If you don't want people doing this, don't require millions of pages of paperwork and 50 year consultations to do it legally.

[–] [email protected] 2 points 4 days ago (1 children)

It's weird how ecologies are delicate and require study and very small changes. But yeah if coping with those changes and consulting with experts is too much, then your plan of "do whatever ya like as it's too annoying to work with others" sounds like a great alternative.

[–] [email protected] 8 points 3 days ago* (last edited 3 days ago)

They're native to this environment though. Unless you mean the ecology of farms, farms, and more farms. Made and run for the purpose of profit and nothing else. Then yeah, fuck that ecology, release the lynx. Particularly given the genocidal history of the area and its owners.

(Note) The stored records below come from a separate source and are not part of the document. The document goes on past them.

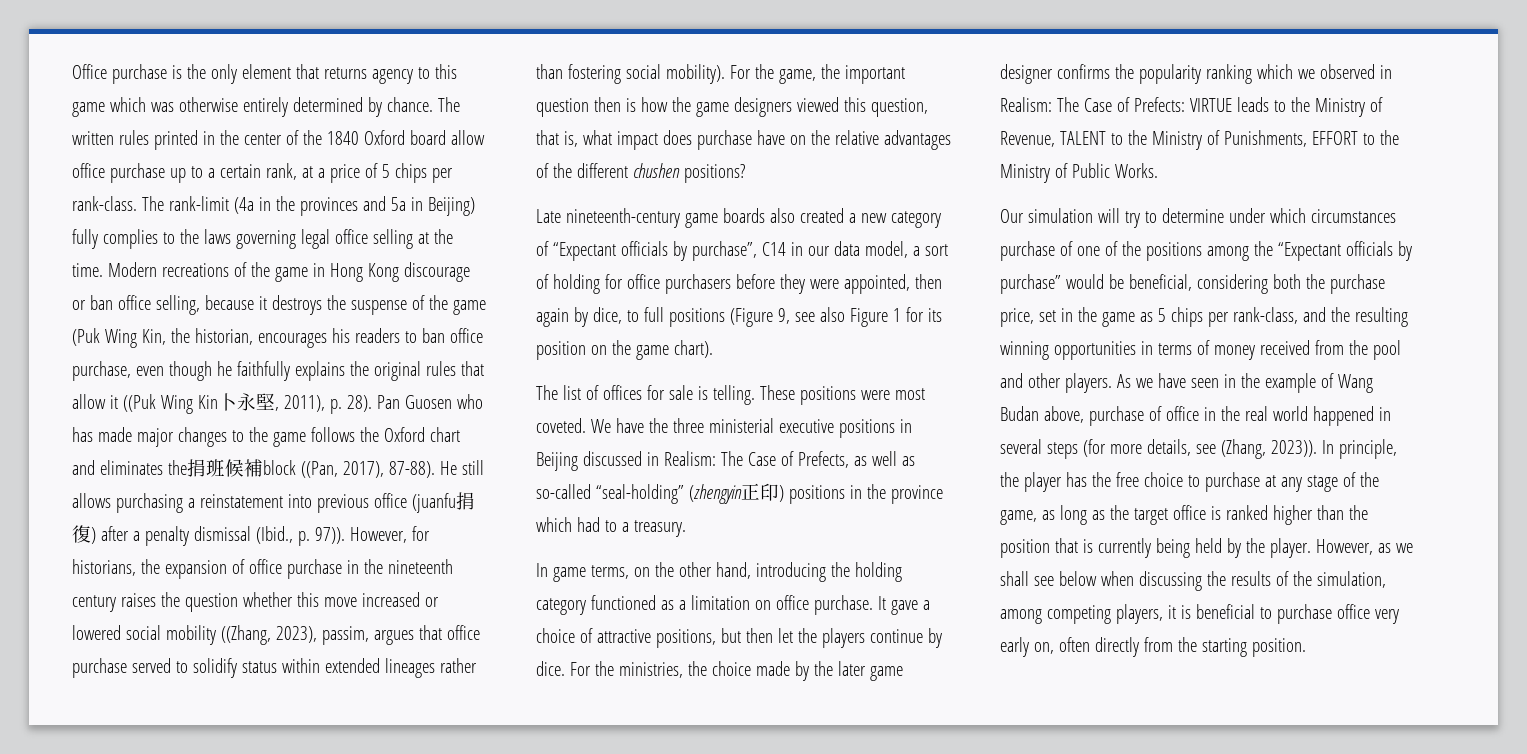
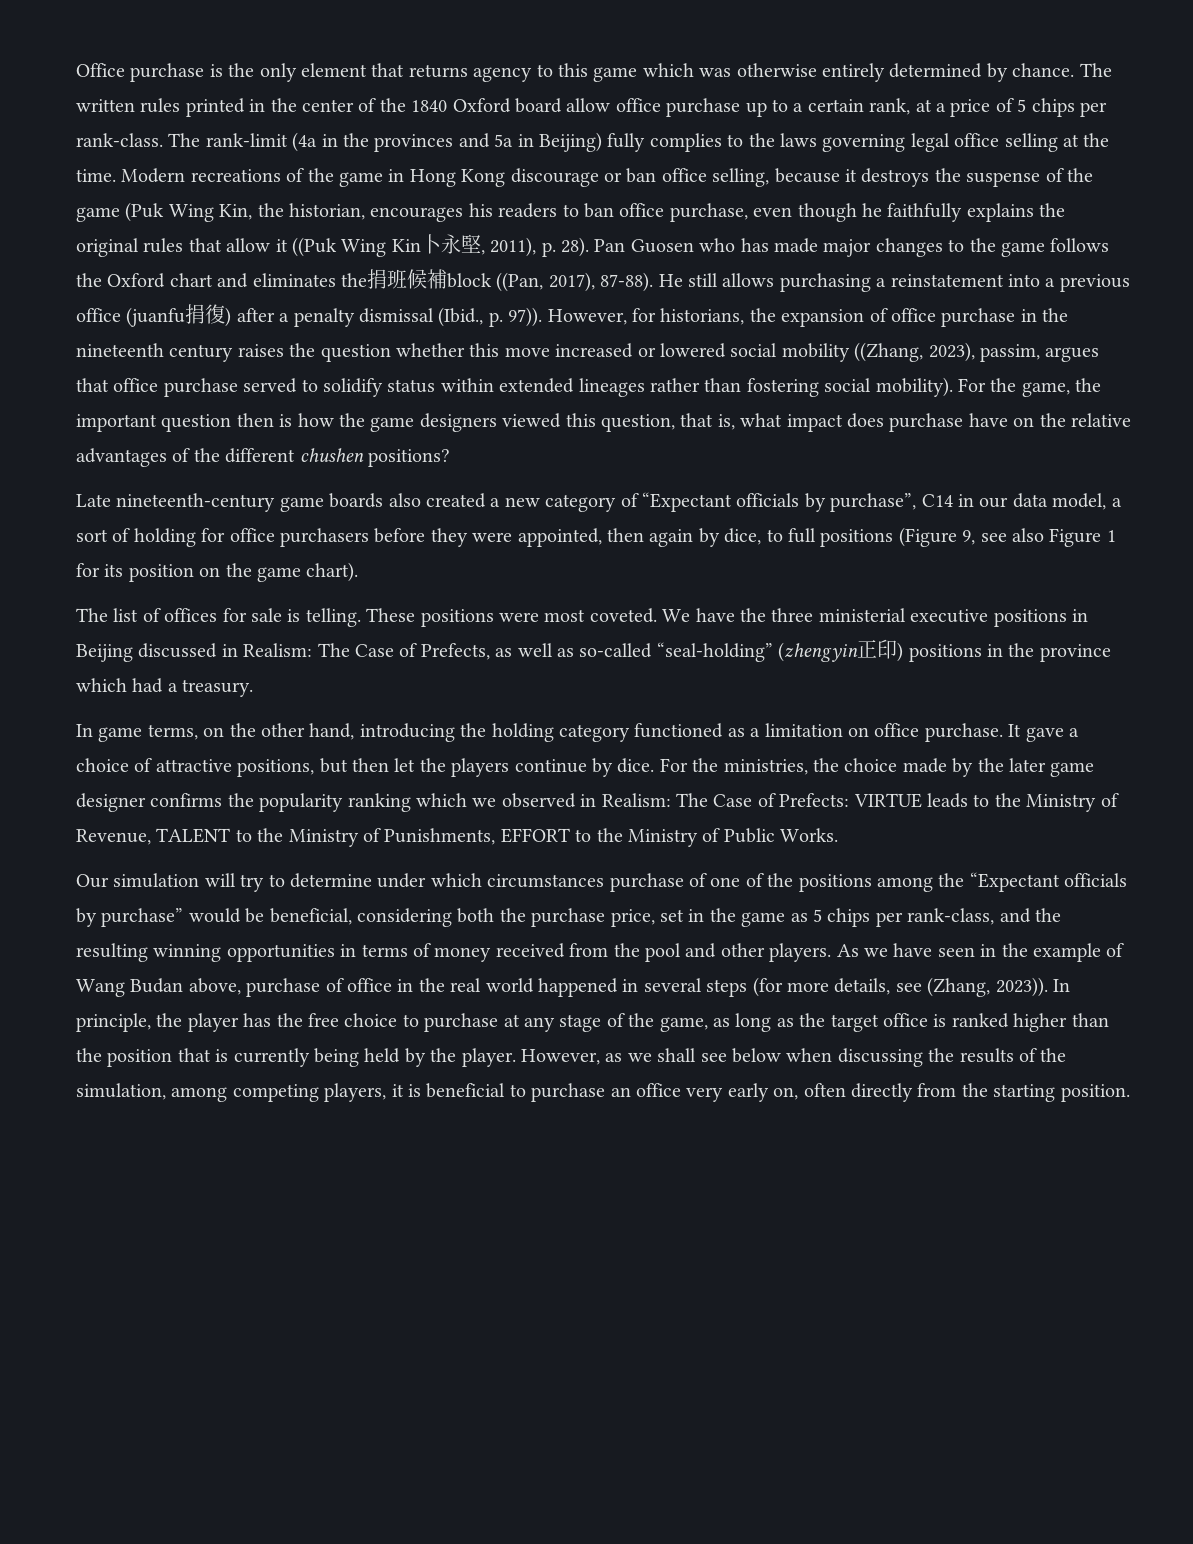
- He still allows purchasing a reinstatement into previous office (juanfu捐復) after a penalty dismissal (Ibid., p. 97)).
+ He still allows purchasing a reinstatement into a previous office (juanfu捐復) after a penalty dismissal (Ibid., p. 97)).
- We have the three ministerial executive positions in Beijing discussed in Realism: The Case of Prefects, as well as so-called “seal-holding” (zhengyin正印) positions in the province which had to a treasury.
+ We have the three ministerial executive positions in Beijing discussed in Realism: The Case of Prefects, as well as so-called “seal-holding” (zhengyin正印) positions in the province which had a treasury.
- However, as we shall see below when discussing the results of the simulation, among competing players, it is beneficial to purchase office very early on, often directly from the starting position.
+ However, as we shall see below when discussing the results of the simulation, among competing players, it is beneficial to purchase an office very early on, often directly from the starting position.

[–] [email protected] 7 points 4 days ago

As far as I can tell the only real opponents to this are the NFU, who are basically just a mafia of rich landowners cosplaying as a farmers union in order to suppress wages for real farm workers and protect the inequality of land distribution.

If you asked a real farmer whether he would be up for getting compensated - even at market value - if one of his sheep was eaten by a lynx he would say "yes, it would save me the bother of rounding up the sheep and taking it to market therefore making it more profitable. Plus I already lose sheep to people's pet dogs. What is the difference?"

Anyway, sheep farming is the least economically viable form of agriculture in the known universe. As an industry it is basically just an expensive national hobby.